Hopeless Pain

(Written in October 2003)
O god I feel so hopeless at this moment.  I think if I could just lay down my head and die I might do it — but no, that’s not what I want.  What I want is a break from the endless hanging out with depression.  Well, I got a break last night — I was too tired to do anything with it after yoga but cobble together a supper and read.  And I’m being able to “be with” depression, grief, and despair in a different way than in the past.  I have a lot more patience.  And I have faith that it’s possible to come through this to some place of transformation.  I just don’t know how long it will take, or whether I will manage it in this lifetime.  I’m also afraid that the best I’ll be able to do is like yesterday: having both the beauty of nature and the most awful pain and feeling very alive.

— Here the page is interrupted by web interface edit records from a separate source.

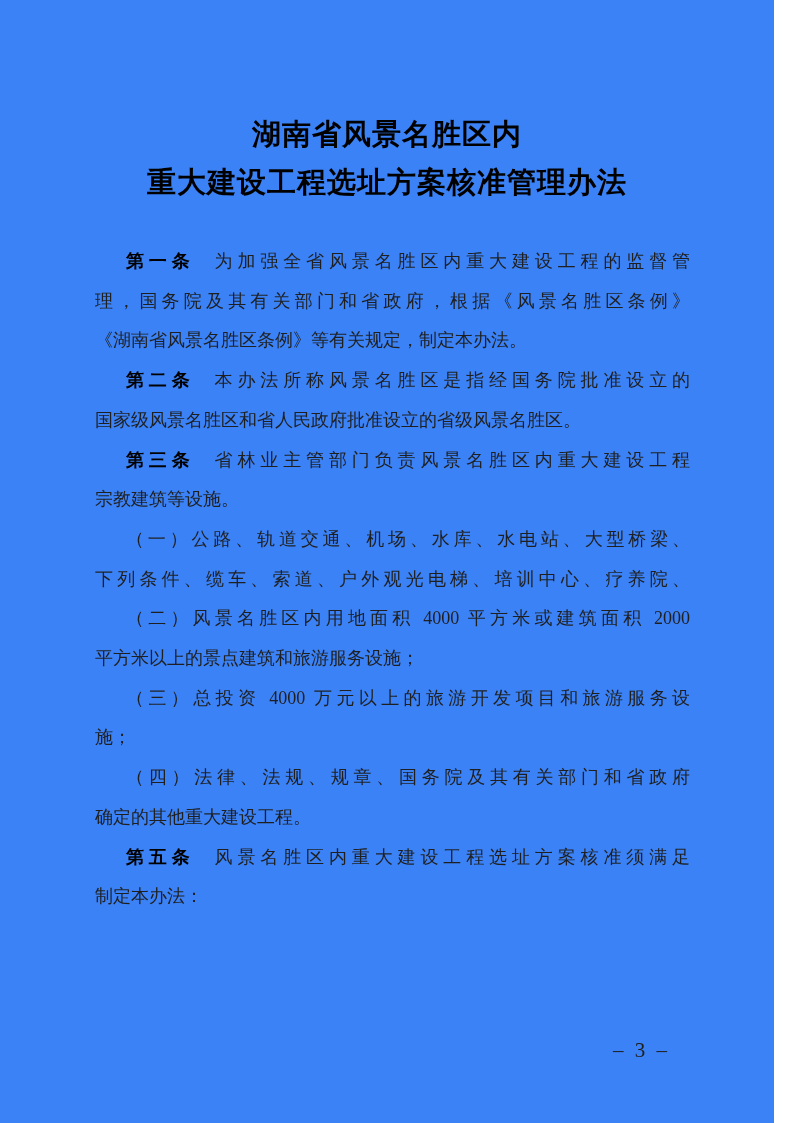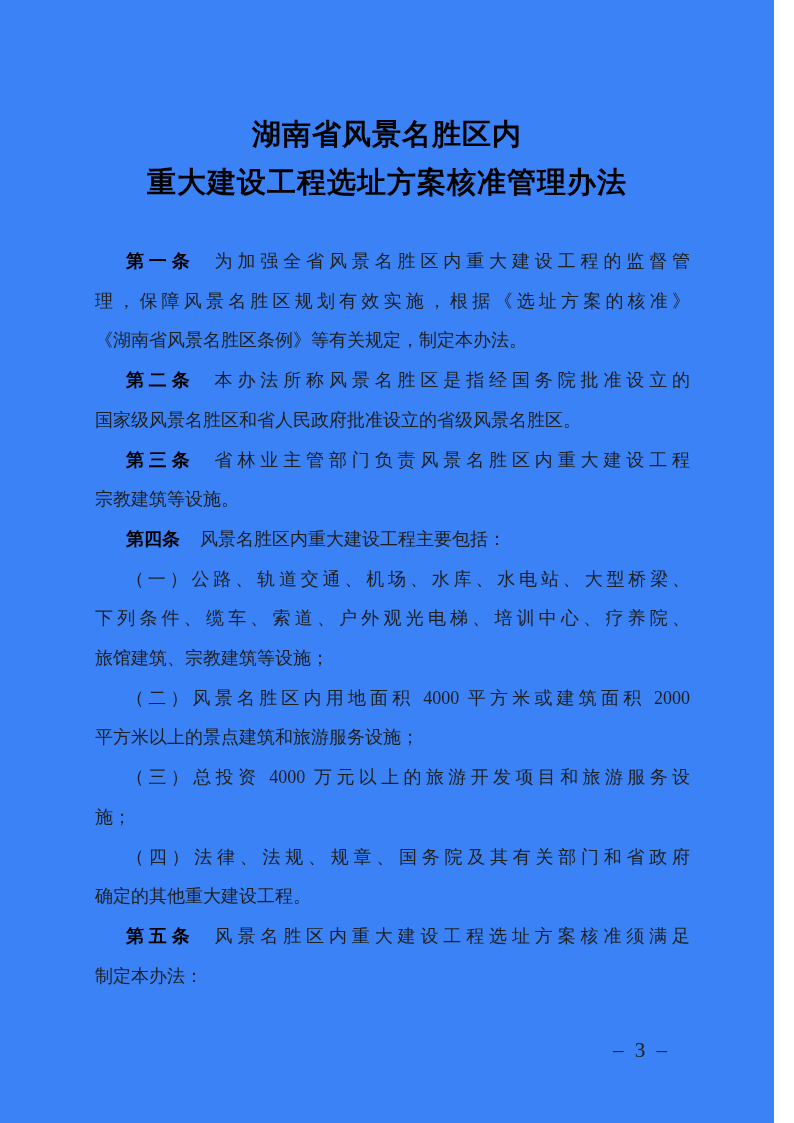--- a/index.html
+++ b/index.html
@@ -73,7 +73,7 @@
 
   <div class="content">
       <div class="line indent fill"><span class="article-label">第一条</span>为加强全省风景名胜区内重大建设工程的监督管</div>
-      <div class="line fill">理，保障风景名胜区规划有效实施，根据《选址方案的核准》</div>
+      <div class="line fill">理，国务院及其有关部门和省政府，根据《风景名胜区条例》</div>
       <div class="line">《湖南省风景名胜区条例》等有关规定，制定本办法。</div>
       <div class="line indent fill"><span class="article-label">第二条</span>本办法所称风景名胜区是指经国务院批准设立的</div>
       <div class="line">国家级风景名胜区和省人民政府批准设立的省级风景名胜区。</div>

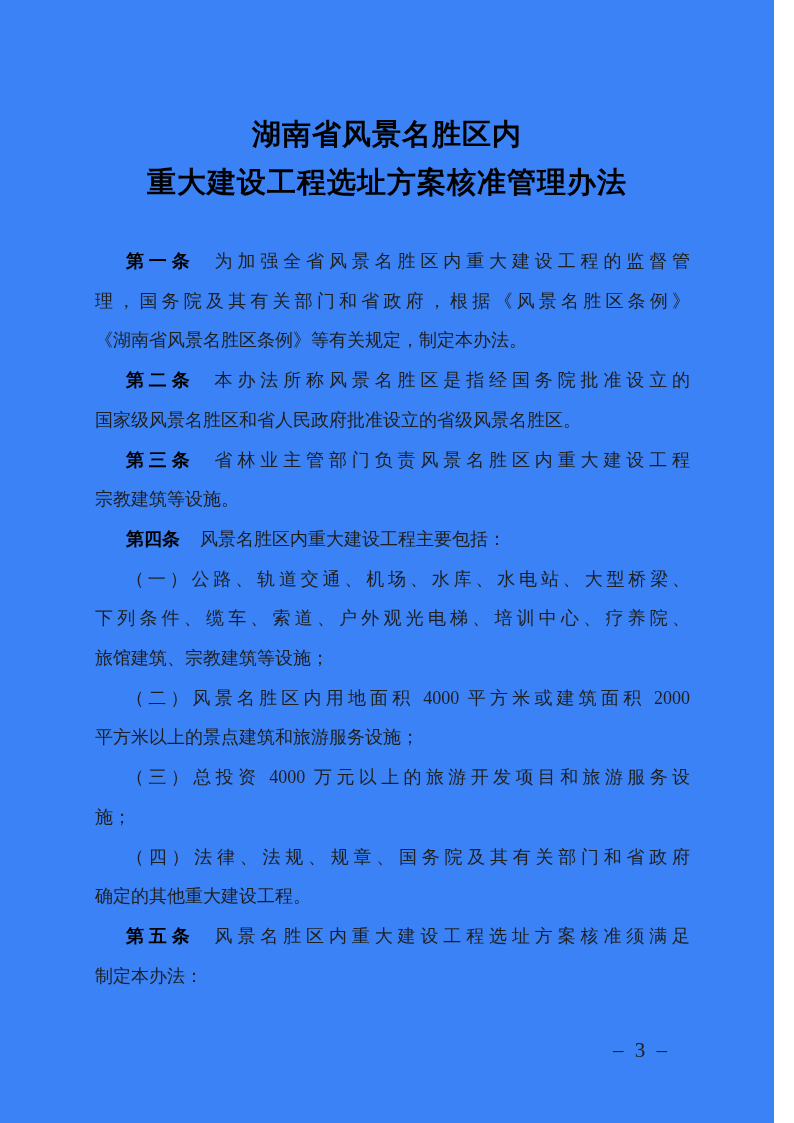--- a/index.html
+++ b/index.html
@@ -79,7 +79,6 @@
       <div class="line">国家级风景名胜区和省人民政府批准设立的省级风景名胜区。</div>
       <div class="line indent fill"><span class="article-label">第三条</span>省林业主管部门负责风景名胜区内重大建设工程</div>
       <div class="line">宗教建筑等设施。</div>
-      <div class="line indent"><span class="article-label">第四条</span>风景名胜区内重大建设工程主要包括：</div>
       <div class="line indent fill">（一）公路、轨道交通、机场、水库、水电站、大型桥梁、</div>
       <div class="line fill">下列条件、缆车、索道、户外观光电梯、培训中心、疗养院、</div>
       <div class="line">旅馆建筑、宗教建筑等设施；</div>

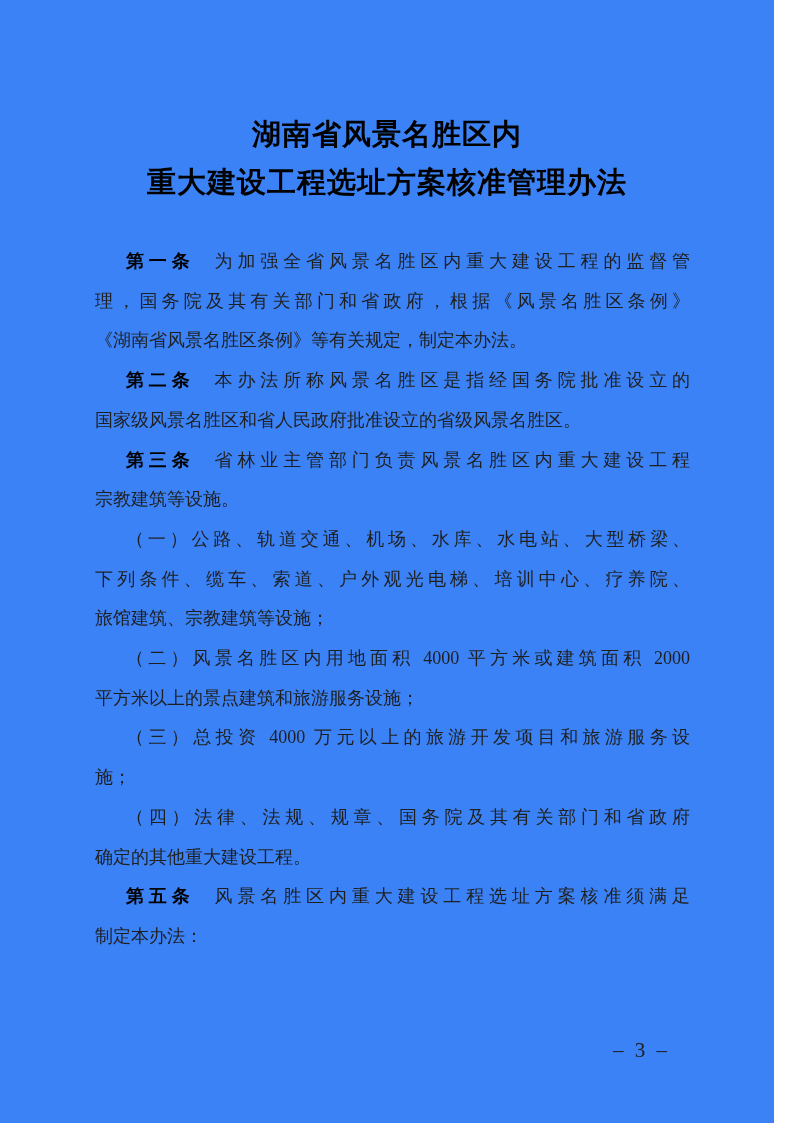--- a/index.html
+++ b/index.html
@@ -81,7 +81,6 @@
       <div class="line">宗教建筑等设施。</div>
       <div class="line indent fill">（一）公路、轨道交通、机场、水库、水电站、大型桥梁、</div>
       <div class="line fill">下列条件、缆车、索道、户外观光电梯、培训中心、疗养院、</div>
-      <div class="line">旅馆建筑、宗教建筑等设施；</div>
       <div class="line indent fill">（二）风景名胜区内用地面积 4000 平方米或建筑面积 2000</div>
       <div class="line">平方米以上的景点建筑和旅游服务设施；</div>
       <div class="line indent fill">（三）总投资 4000 万元以上的旅游开发项目和旅游服务设</div>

The pain in my heart is so great — there’s something about this deep level that’s so difficult.  I suppose because I’m so practiced at making myself wrong and turning away from this kind of pain.
Did my best to sit and breathe with it for 20 minutes.  It’s very painful.  I understand better why people will do anything — keep busy, drink, abuse children — to avoid feeling this kind of pain.  I think this is the “soft spot” that Pema Chodron talks about.  It’s like an unhealed wound.  Part of the pain is the vulnerability — too open and sensitive, feeling only cold hostility or indifference — desperately wanting to be safe and warm and comforted and not seeing any possibility of that.

While walking I tried to look at my sense of despair.  It’s not that there isn’t a spiritual dimension to the universe, it’s that there is a spiritual dimension but it’s cold and impersonal, and if I don’t do things right I’ll be doomed to be this miserable for the rest of my life.  I have to figure out the “right thing” because there is no help or guidance or support, and if I don’t have the skills or am too weak to hold up then too bad for me.  Well, I can see this as a description of my family of origin — where there was a lot of invalidation and neglect, no compassion, no warmth and tenderness — this is not how the universe really is, this is the environment I grew up in.